The insurance product was a success, as it allowed WFP to access funds more quickly than through traditional donor support. But operating in fragile contexts is not without its challenges. In fragile settings, emergency responses are often stymied by circumscribed observation data, rapidly shifting security landscapes, and market accessibility constraints. Throughout the product design process, WFP identified (1) the potential for cloud cover to impede satellite imagery and (2) inaccurate demographic figures as the primary challenges to its efforts to implement a parametric drought insurance policy. These challenges were overcome by using composite images taken over several days; population-based weighting to determine location-bound payout amounts, as well as when the payouts are triggered; and working with local governments to identify the most vulnerable communities to ensure their inclusion. In addition, limited historical yield data made it difficult to compare drought conditions across certain years, but WFP acknowledged this gap without undermining the overall accuracy of the approach.

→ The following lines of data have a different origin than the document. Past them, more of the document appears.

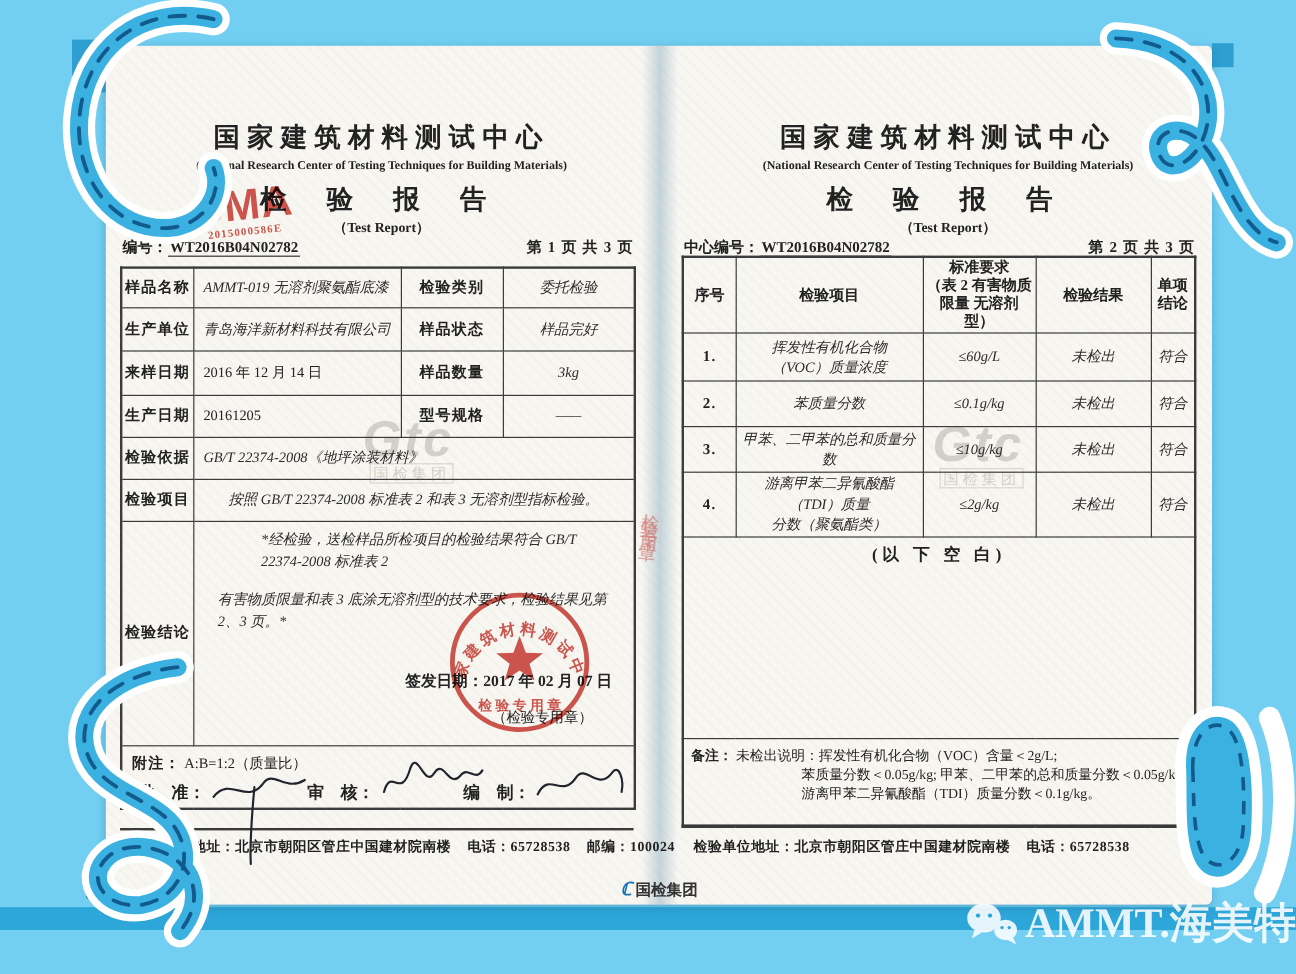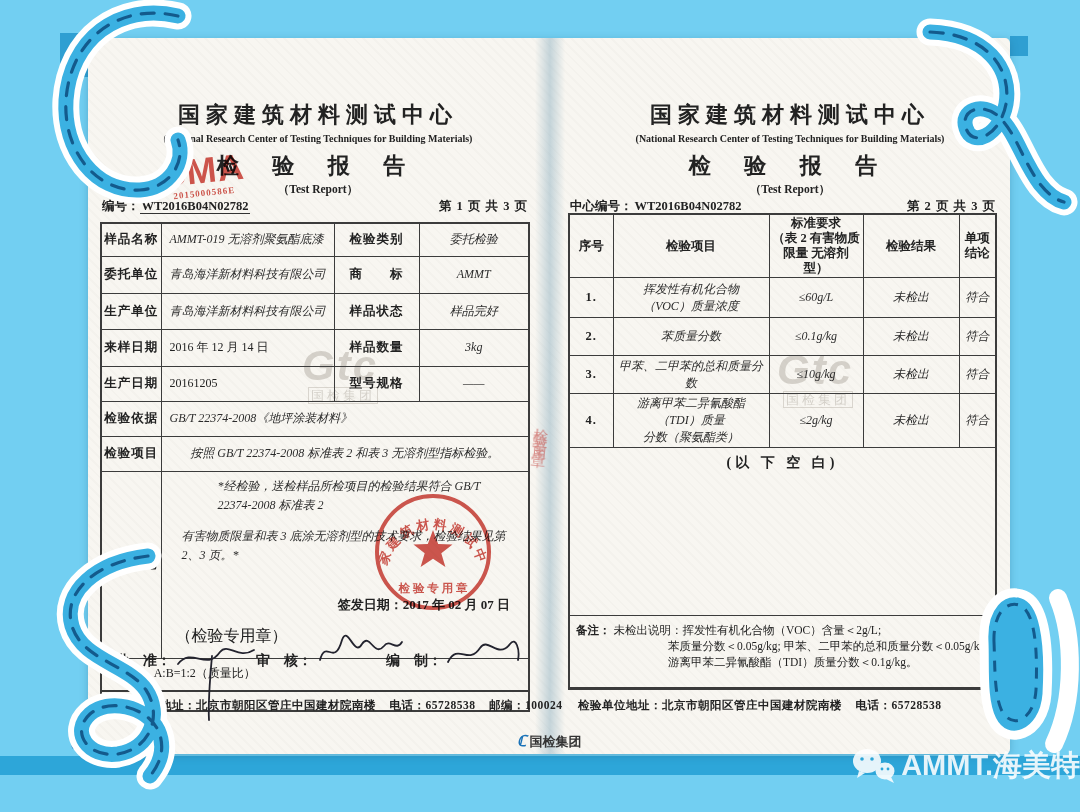"委托单位" tr { html: <tr> <td>委托单位</td> <td>青岛海洋新材料科技有限公司</td> <td>商 标</td> <td>AMMT</td> </tr> -> none }
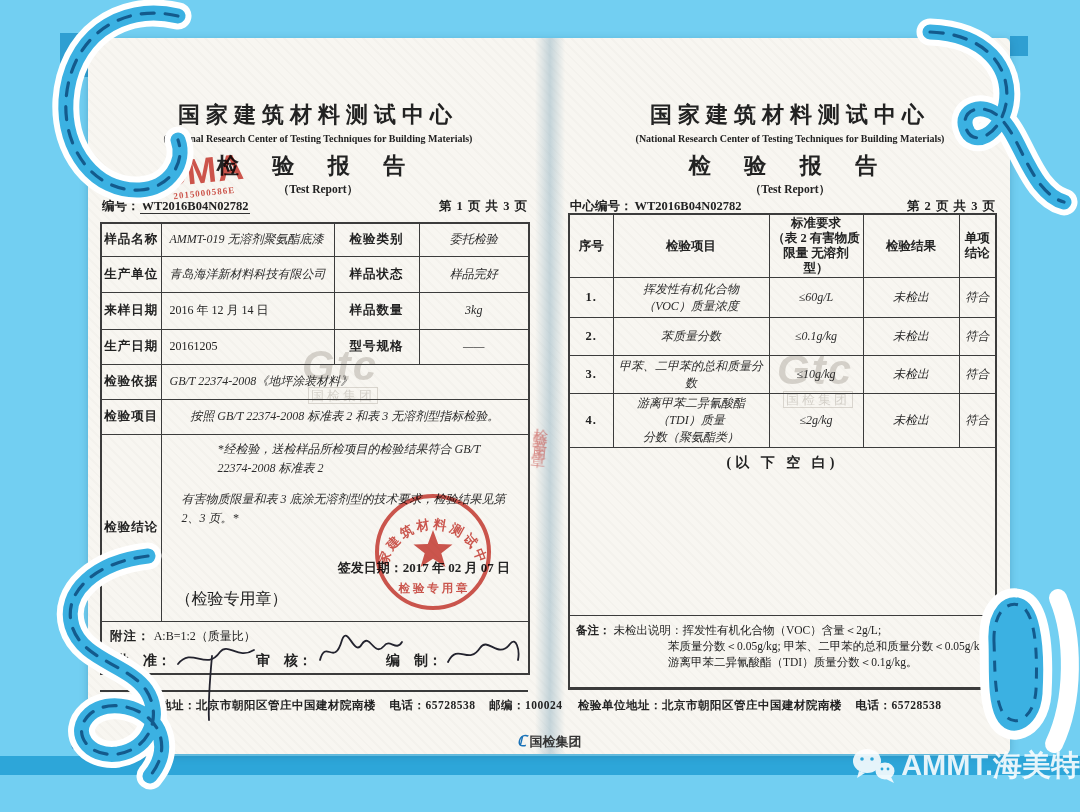"（检验专用章）" .issue-note { font-size: 16px -> 12px; text-align: none -> right }
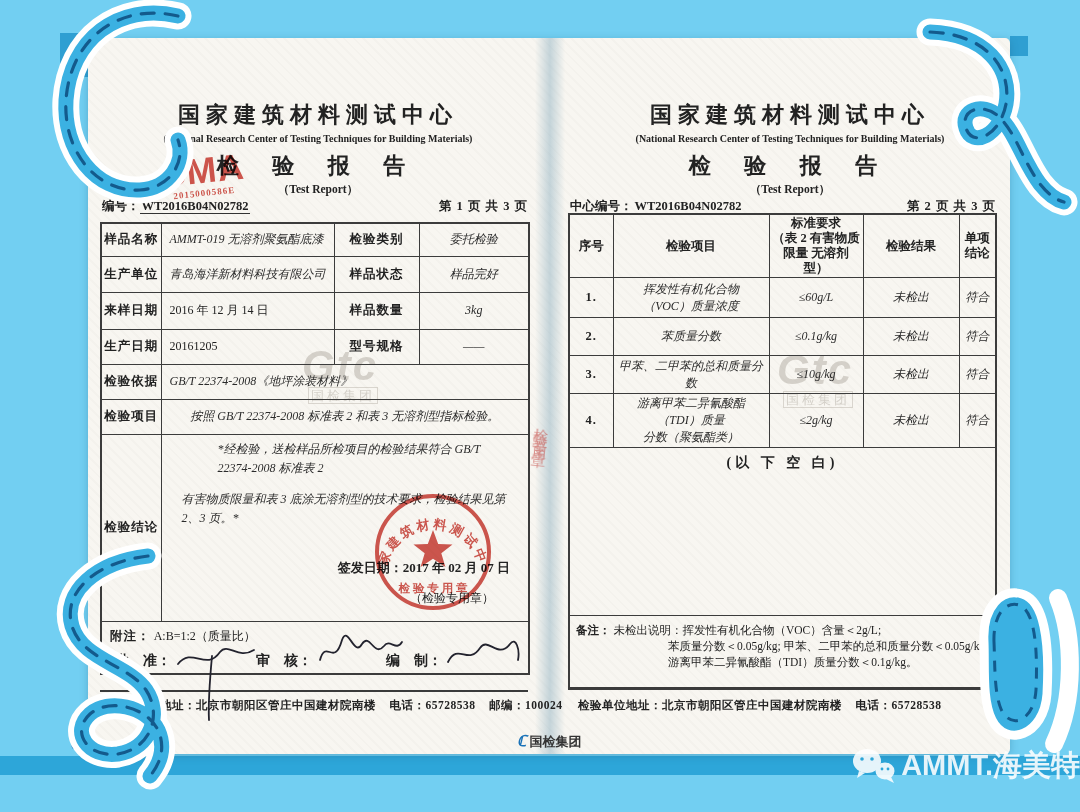"AMMT.海美特" .wm .txt { font-family: Liberation Sans, sans-serif -> Liberation Serif, serif; font-size: 29px -> 35px }
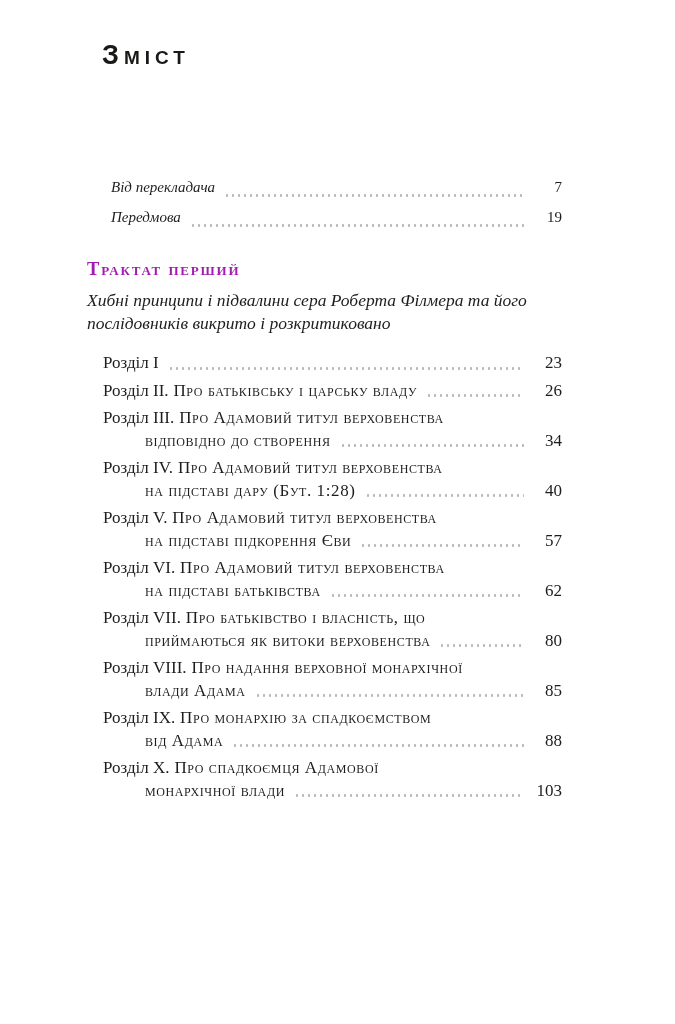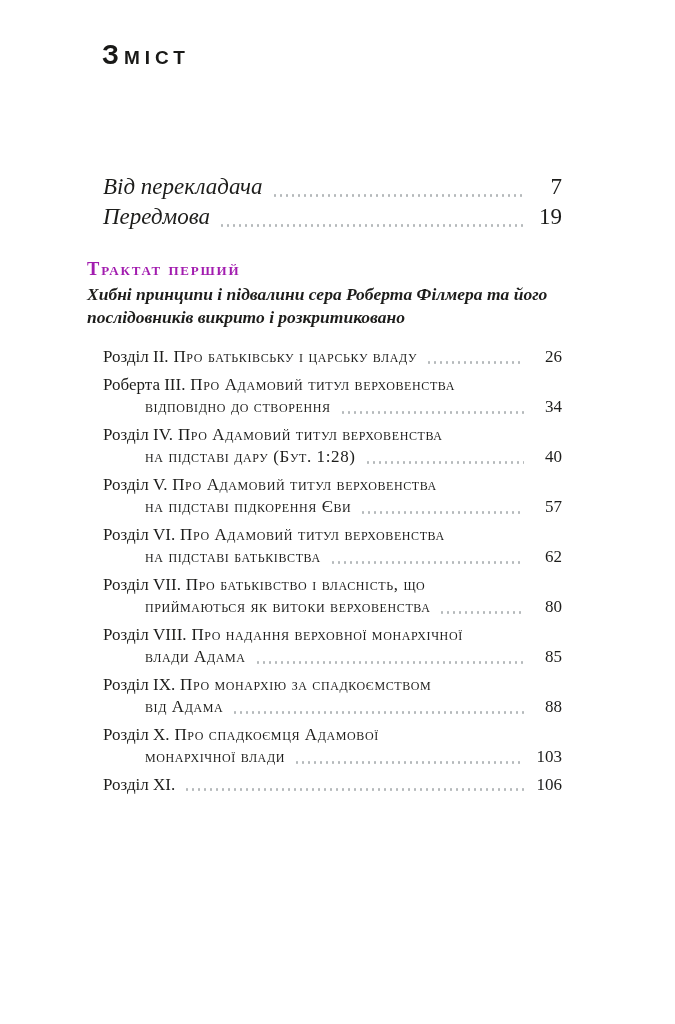"Від перекладача" .fm-row { font-size: 23px -> 15px; margin-left: none -> 8px }
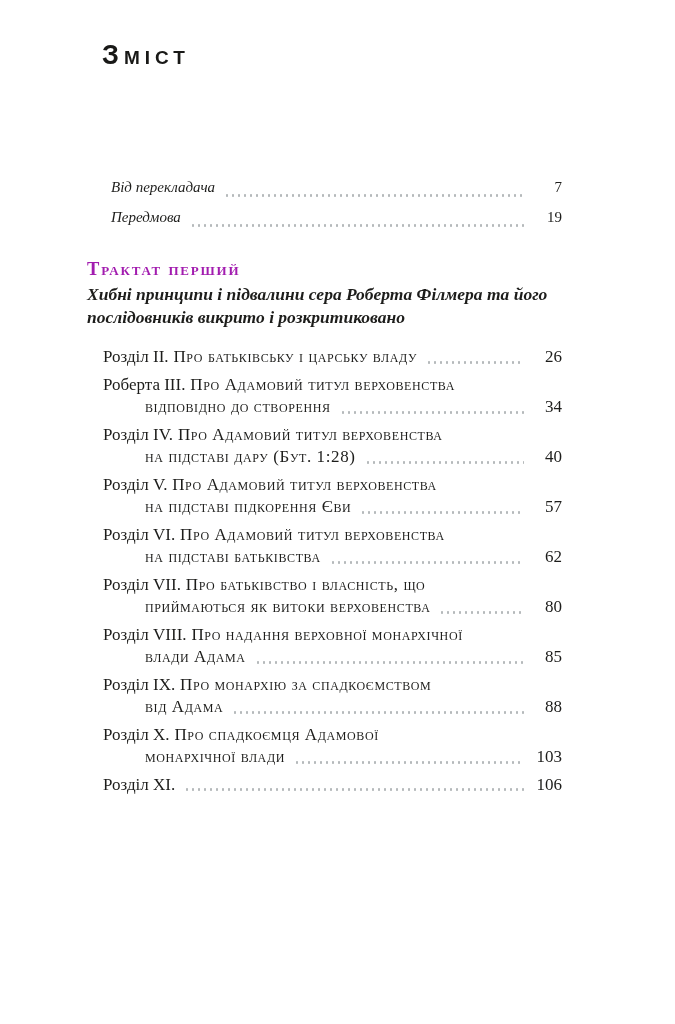"Хибні принципи і підвалини сера" .section-subtitle { font-weight: bold -> none; margin-top: 2px -> 8px }
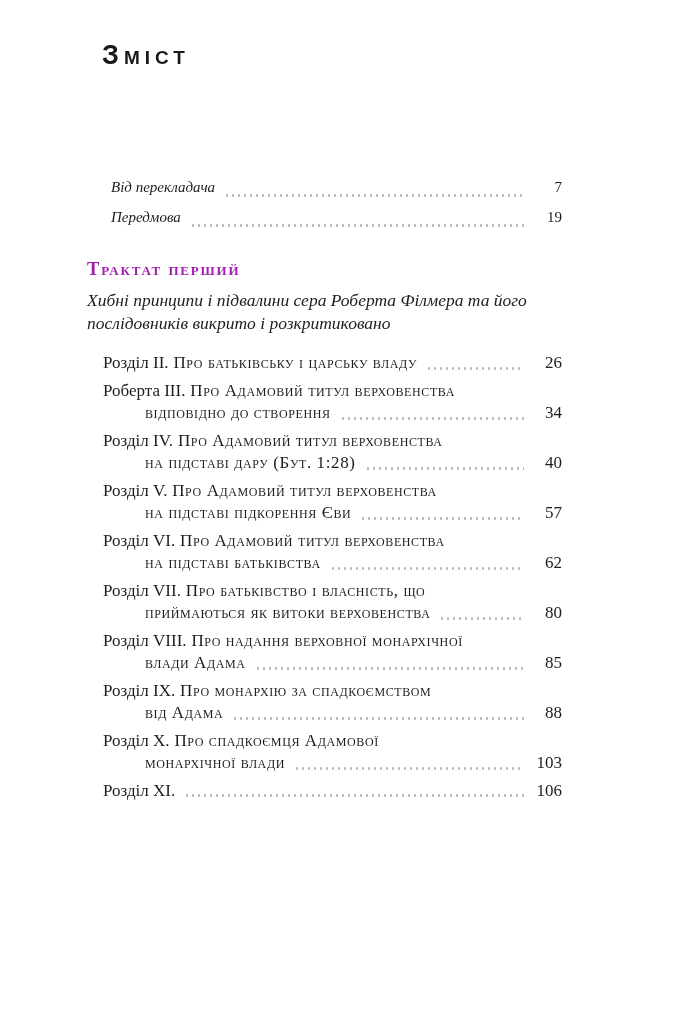"Розділ I" div.entry { html: none -> <div> <div> <span>Розділ I</span> <span></span> <span>23</span> </div> </div> }
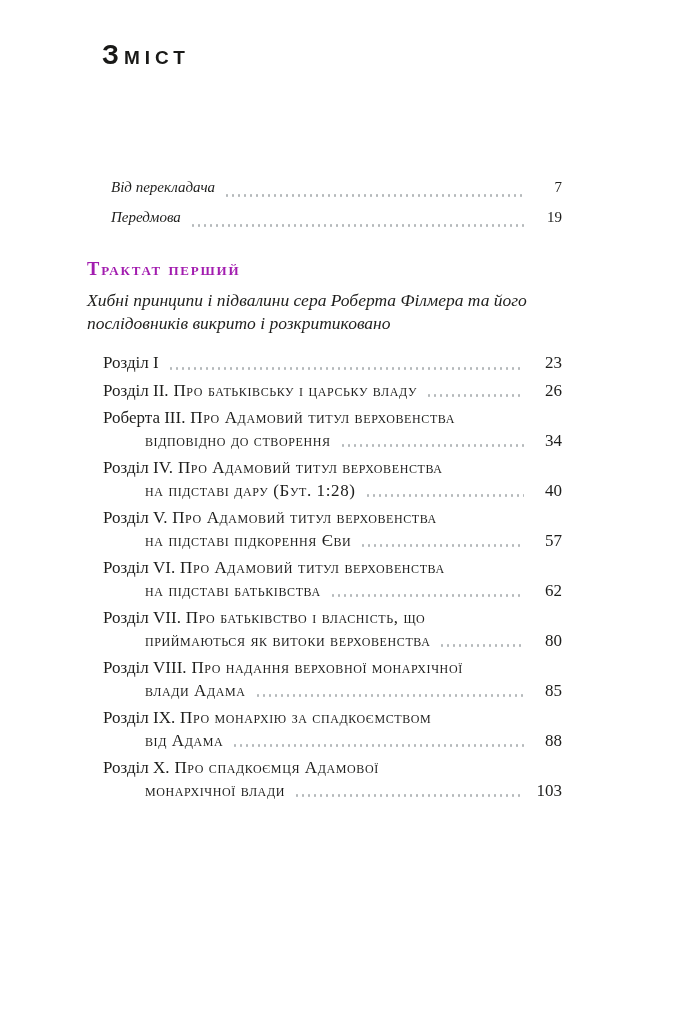"Роберта III." span.ch-label { text: Роберта -> Розділ }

The challenge WFP did not foresee, however, was the hard currency shortage Syria currently faces, restricting WFP’s ability to provide cash assistance. Despite a detailed accounting of potential risks during the design process, WFP did not anticipate this challenge, highlighting the need for adaptability. After a two month delay, the WFP was able to begin the cash distribution in October 2025, and is expected to finish by the end of January 2026.

Opportunities to Scale Up

The parametric drought insurance policy for Syria was a proof of concept, and it worked. In the face of a once-in-50-years drought, WFP was able to quickly gain access to funding to provide lifesaving cash assistance to vulnerable communities across Syria’s northern, northeastern, and southern regions. This case demonstrates how parametric insurance quickly unlocks additional capital in the face of devastating events. The fact that WFP received the maximum payout in two of the three regions covered speaks to the severe risks extreme weather events pose in fragile contexts and illustrates the role insurance plays in enabling additional recovery and resilience funds. Moreover, lessons associated with cash payout hurdles can inform the application of such insurance policies in other conflict-affected settings.

By showing that it is possible to effectively implement parametric insurance coverage in a fragile context, the array of organizations that supported this pilot have contributed solid evidence and experience that can support efforts to scale up insurance coverage in similar contexts. NDVI data is available globally, meaning that the technical foundation for drought modeling exists across regions. The choice of index, however, must be tailored to each country’s climatic context, including such factors as irrigation prevalence, crop distribution, and data reliability. With thoughtful customization, parametric insurance can be extended to other regions, supporting more sustainable and resilient risk financing systems. Generalizing the product across disasters and continents could work to reduce financial volatility as well, ultimately making such insurance more sustainable from a market standpoint.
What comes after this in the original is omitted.